In one way or another a work of fiction is always subject to the gravitational pull of the time in which it is made. Whether we're thinking of its material form as Ozeki does, or whether we're thinking of its subject matter, shape and substance are important. A print book has a particular heft and the 550 pages of The Book of Form and Emptiness
lend it a certain weight. The extent to which that weight is simply ballast could be what distinguishes good writing from the rest. The Book of Form and Emptiness
faces a challenge common to much contemporary fiction that directly addresses the current milieu. To put it simply, issues like environmental catastrophe, the inequities forced on us by global capitalism and the rise of national populism do not readily present us with opportunities for resolution or narrative closure. The predominant cultural story, if it's not straightforward disaster porn, is one of unsustainability and collapse rather than one of noble decline or a utopian back-to-nature simple life. Ozeki piles on the tragedies, both personal and social. I'd not encountered the term 'psychic diversity' before, but it takes its place alongside disability, mental health issues, substance abuse and poverty. If loss and grief act as a pivot for the book, hoarding, self-harm and even gender fluidity also play a part. Nearly all the principle characters are in some way lost, confused or misguided. Exceptions are the author of the fictional book-within-a-book 'Tidy Magic', Cory the children's librarian, and the unnamed woman in the library who is always typing away on her laptop - perhaps typing the book itself. Reading all this was a lot to digest, particularly since it included the post-modern device of having the book itself addressing the characters and the reader and even reflecting on the nature of books themselves. Served up with a side dish of new materialism, there was a lot here on the agency of objects, enchantment, vibrant matter and so on - as if Ozeki had taken a crash course with Jane Bennett. As a result I could have done without the potted biography of Walter Benjamin and quotations from his essays - and the Borges garnish that was liberally applied.

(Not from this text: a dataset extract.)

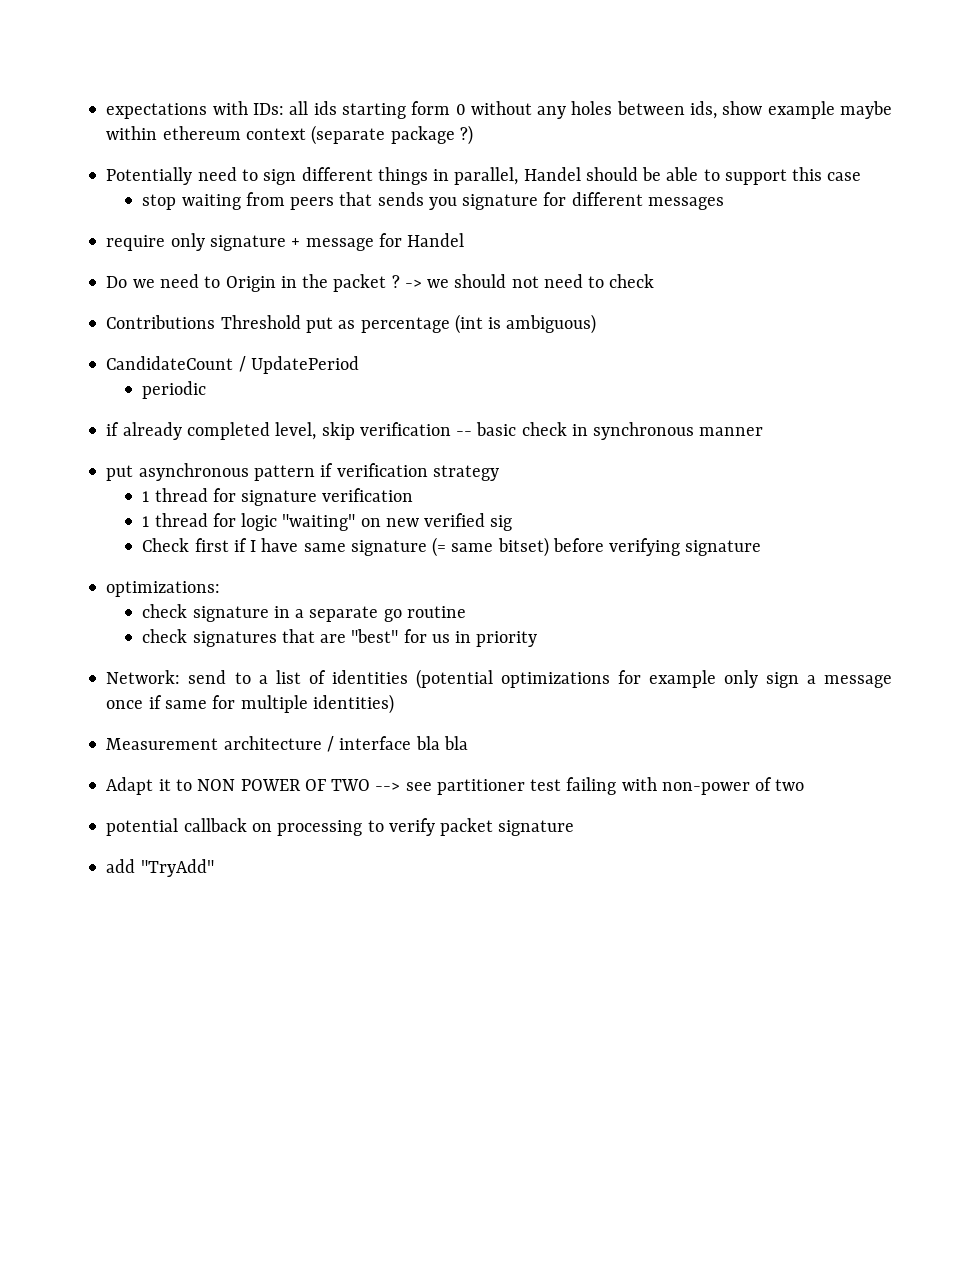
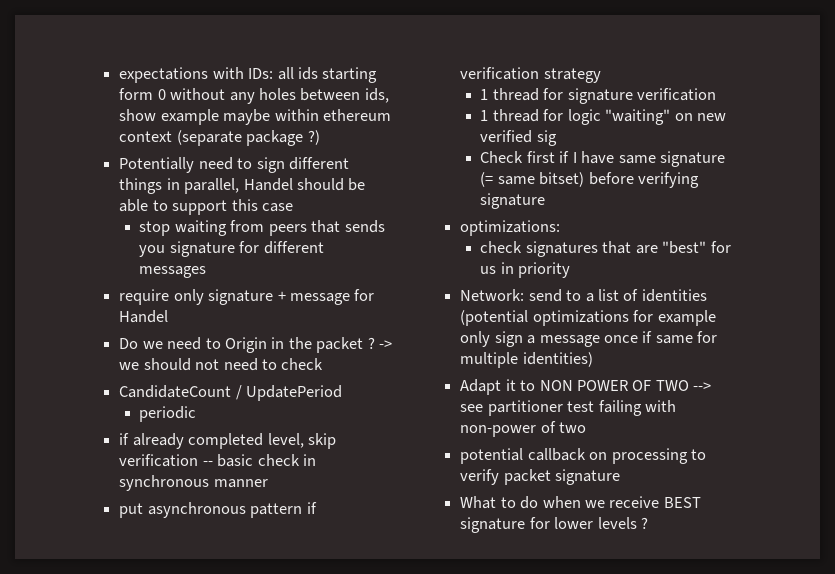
[106,314,597,334] // Contributions Threshold put as percentage (int is ambiguous) -> (324, 364) none
[142,604,466,622] // check signature in a separate go routine -> (561, 228) none
[106,736,468,752] // Measurement architecture / interface bla bla -> (593, 359) none
[106,859,214,877] add "TryAdd" -> [460,496,701,509] [460,517,648,533] What to do when we receive BEST signature for lower levels ?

The Zen that the author claims suffuses the book is hard to see amongst all this clutter. Its most overt appearance is in the figure of Aikon, the Marie Kondo like author of Tidy Magic who dispenses advice on how to fold your t-shirts and underwear. At times I longed for an Aikon editor who might clear a path for the characters and events that were building some momentum. But perhaps that's unfair. The prophetic old Zen master may be a stereotype, but he is important in his own way. And Benny's koan is the question 'What is real?' which forms an interesting counterpoint to the critique of consumerism that flavours the book. They come close to being brought together when Ozeki asks 'What gives things the power to enchant and is there a limit to the desire for more?'. To combine these thoughts with the idea that things, both made and unmade, have agency sets an almost impossible question...and if a book, too, is agentive what then? And how do you square a critique of consumerism with Benjamin's obsession with collecting books? Perhaps these are just meant as a collection of ideas to think about. All told, books and libraries have a central place in this fictional world, but there are unresolved tensions even here. Early on Ozeki observes that within this 'social hierarchy of matter, we books lived on top'. But the past tense is telling. Benji's mother, Annabelle, is laid off as media goes digital, and towards the end something similar is happening with the thinning out of library shelves. There's some print nostalgia at work here, but Ozeki is up front about this. In the end perhaps, The Book of Form and Emptiness is a timely reflection on the ways in which books shape our lives in different ways.